### 没有batch_size这个维度的前提下

In [1]:
import torch
import torch.nn as nn
import torch.nn.functional as F

class CDQN(nn.Module):
    
    def __init__(self, state_size, action_size, N, hidden=[128, 256]):
        super(CDQN, self).__init__()
        self.state_size = state_size
        self.action_size = action_size
        self.N = N
        
        self.fc1 = nn.Linear(state_size, hidden[0])
        self.fc2 = nn.Linear(hidden[0], hidden[1])
        self.fc3 = nn.Linear(hidden[1], N*action_size)
        self.output = nn.LogSoftmax(dim=2)
    
    def forward(self, state):
        x = state
        x = F.relu(self.fc1(state))
        x = F.relu(self.fc2(x))
        x = self.fc3(x)
        x = x.view(-1, self.action_size, self.N)
        x = self.output(x)
        return x

In [2]:
import numpy as np

def new_distribution_checker(prev_distribution, reward, gamma):
    new_distribution = np.zeros((1,N))
    for j in range(N):
        prob = prev_distribution[0,j] 
        new_val = vals[j] * gamma + reward
        new_val = np.clip(new_val, v_min, v_max)
        lower_index = np.floor((new_val - v_min)/unit).astype('int')
        upper_index = np.minimum(lower_index + 1, N - 1)
        lower_distance_ratio = 1 - (new_val - vals[lower_index])/unit
        new_distribution[0,lower_index] += prob * lower_distance_ratio
        new_distribution[0,upper_index] += prob * (1 - lower_distance_ratio)
    return new_distribution

In [3]:
def new_distribution(prev_distribution, reward, gamma):
    new_vals = vals * gamma + reward
    new_vals = np.clip(new_vals, v_min, v_max)
    lower_indexes  = np.floor((new_vals - v_min)/unit).astype('int')
    lower_distances = 1 - np.minimum((new_vals - vals[lower_indexes])/unit,1)
    upper_indexes = np.minimum(lower_indexes + 1, N-1)
    transition = np.zeros((N,N))
    first_dim = range(N)
    transition[first_dim, lower_indexes] += lower_distances
    transition[first_dim, upper_indexes] += 1 - lower_distances
    return prev_distribution.dot(transition)

In [4]:
N = 51
v_min = -5
v_max = 5
state_size = 8
action_size = 4

unit = (v_max - v_min)/(N - 1)
vals = np.linspace(v_min,v_max,N)
test_state = np.random.standard_normal((1,state_size))
test_net = CDQN(state_size, action_size, N)
with torch.no_grad():
    result = test_net(torch.tensor(test_state,dtype = torch.float32)).exp()
result = result[0, np.random.randint(0,action_size,1),:].numpy()
result.shape

(1, 51)

In [5]:
test_reward = np.random.normal(1,1)
test_gamma = 0.99
new_dict = new_distribution(result, test_reward, test_gamma)
new_dict_checker = new_distribution_checker(result, test_reward, test_gamma)
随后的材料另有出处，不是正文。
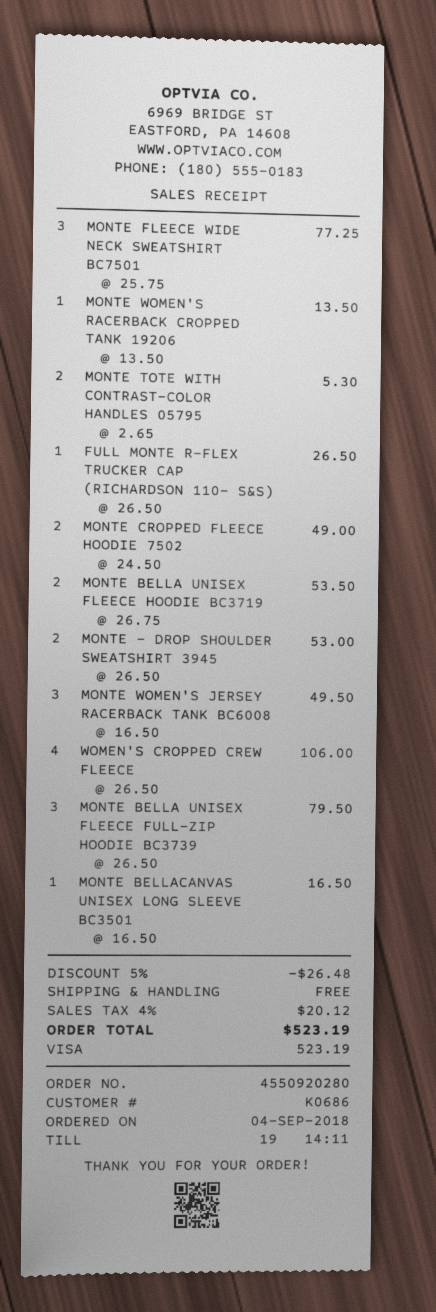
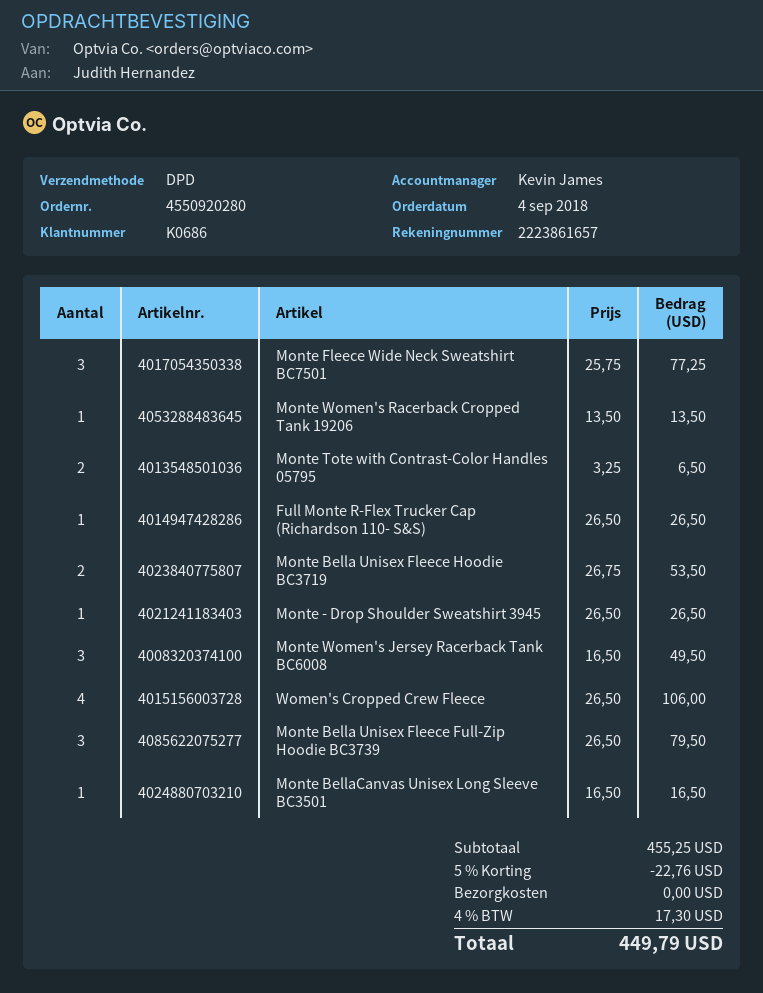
MONTE TOTE WITH CONTRAST-COLOR HANDLES 05795: 2 x 2.65 = 5.30 -> 2 x 3.25 = 6.50
MONTE CROPPED FLEECE HOODIE 7502: 2 x 24.50 = 49.00 -> none
MONTE - DROP SHOULDER SWEATSHIRT 3945: 2 x 26.50 = 53.00 -> 1 x 26.50 = 26.50
discount: 5% = 26.48 -> 5% = 22.76
tax: 4% = 20.12 -> 4% = 17.30
total: 523.19 -> 449.79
(np.abs(new_dict - new_dict_checker) <= 0.001).all()

True

In [6]:
import time
t1 = time.time()
for _ in range(10):
    new_distribution(result, test_reward, test_gamma)
t2 = time.time() - t1
print("numpy implement:",t2)

t1 = time.time()
for _ in range(10):
    new_distribution_checker(result, test_reward, test_gamma)
t3 = time.time() - t1
print("python implement:",t3)
print("numpy is {} times to pthon implement".format(t3/t2))
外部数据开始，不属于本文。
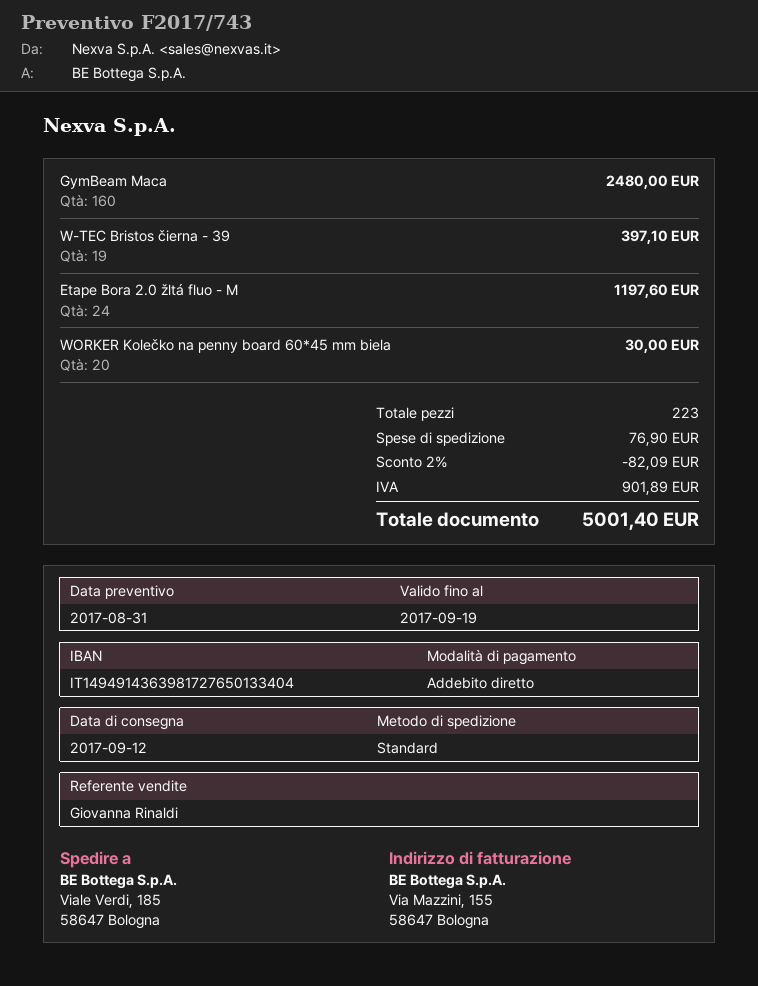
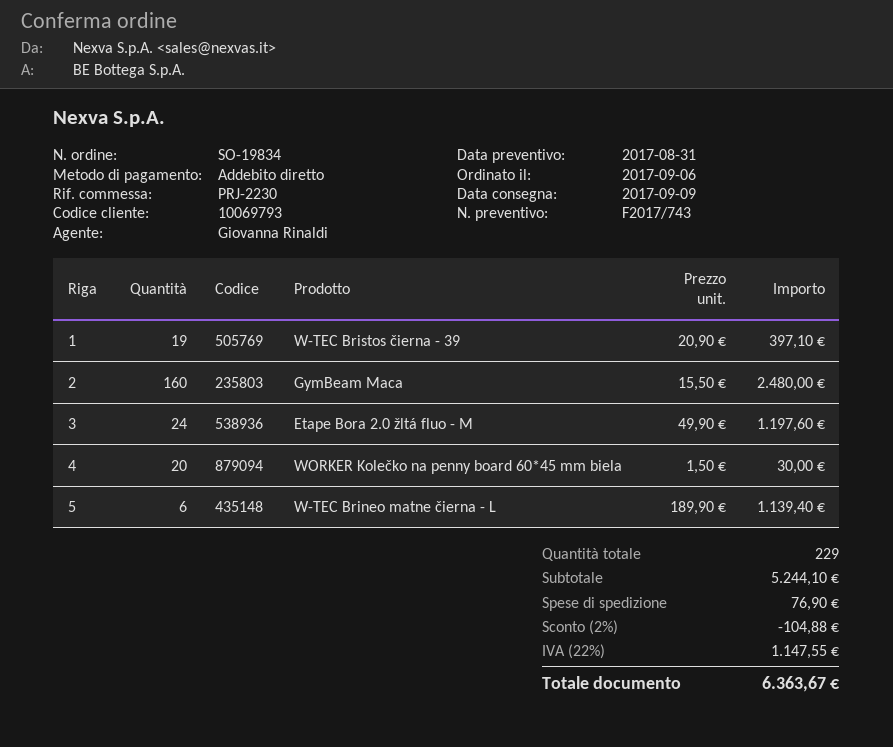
delivery date: 2017-09-12 -> 2017-09-09
W-TEC Brineo matne čierna - L: none -> 6 for 1139.40
total quantity: 223 -> 229
discount: 2% = 82.09 -> 2% = 104.88
tax: 901.89 -> 1147.55
total: 5001.40 -> 6363.67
numpy implement: 0.0019927024841308594
python implement: 0.043897151947021484
numpy is 22.028954295285953 times to pthon implement


### 有batch_size的前提下

In [7]:
def new_distribution_checker(prev_distribution, reward, gamma):
    length = len(reward)
    assert prev_distribution.shape[0] == length
    if len(prev_distribution.shape) == 2:
        prev_distribution = np.expand_dims(prev_distribution, 1)
    new_distribution = np.zeros((length, 1, N))
    for i in range(length):
        for j in range(N):
            prob = prev_distribution[i,0,j]
            new_val = vals[j] * gamma + reward[i]
            new_val = np.clip(new_val,v_min,v_max)
            lower_index = np.floor((new_val - v_min)/unit).astype('int')
            upper_index = np.minimum(lower_index+1,N-1)
            lower_distance = 1 - (new_val - vals[lower_index])/unit
            new_distribution[i,0,lower_index] += lower_distance*prob
            new_distribution[i,0,upper_index] += (1-lower_distance)*prob
    return new_distribution

In [8]:
def new_distribution(prev_distribution, reward, gamma):
    length = reward.shape[0]
    assert prev_distribution.shape[0] == length
    reward = reward.reshape(-1,1)
    new_vals = vals.reshape(1,-1) * gamma + reward
    new_vals = np.clip(new_vals,v_min,v_max)
    lower_indexes = np.floor((new_vals-v_min)/unit).astype('int')
    upper_indexes = np.minimum(lower_indexes+1,N-1)
    lower_distance = 1 - np.minimum((new_vals - vals[lower_indexes])/unit,1)
    transition = np.zeros((length,N,N))
    first_dim = np.repeat(range(length),N)
    second_dim = length * list(range(N)) 
    transition[first_dim, second_dim, lower_indexes.reshape(-1)] += lower_distance.reshape(-1)
    transition[first_dim, second_dim, upper_indexes.reshape(-1)] += 1 - lower_distance.reshape(-1)
    if len(prev_distribution.shape) == 2:
        prev_distribution = np.expand_dims(prev_distribution,1) # (L,1,N)
    return np.matmul(prev_distribution,transition)

In [9]:
N = 51
v_min = -5
v_max = 5
state_size = 8
action_size = 4
batch_size = 128

unit = (v_max - v_min)/(N - 1)
vals = np.linspace(v_min,v_max,N)
test_state = np.random.standard_normal((batch_size,1,state_size))
test_net = CDQN(state_size, action_size, N)
with torch.no_grad():
    test_distribution = test_net(torch.tensor(test_state,dtype=torch.float32)).exp()
test_distribution = test_distribution[range(batch_size),np.random.randint(0,action_size,batch_size),:].numpy()

In [10]:
test_distribution.shape

(128, 51)

In [11]:
test_reward = np.random.uniform(-2,2,batch_size)
test_gamma = 0.99
new_dict = new_distribution(test_distribution, test_reward, test_gamma)
new_dict_checker = new_distribution_checker(test_distribution, test_reward, test_gamma)
# np.abs(new_dict - new_dict_checker)
(np.abs(new_dict - new_dict_checker) <= 0.001).all()

True

In [12]:
import time
t1 = time.time()
for _ in range(10):
    new_distribution(test_distribution, test_reward, test_gamma)
t2 = time.time() - t1
print("numpy implement:",t2)

t1 = time.time()
for _ in range(10):
    new_distribution_checker(test_distribution, test_reward, test_gamma)
t3 = time.time() - t1
print("python implement:",t3)
print("numpy is {} times to pthon implement".format(t3/t2))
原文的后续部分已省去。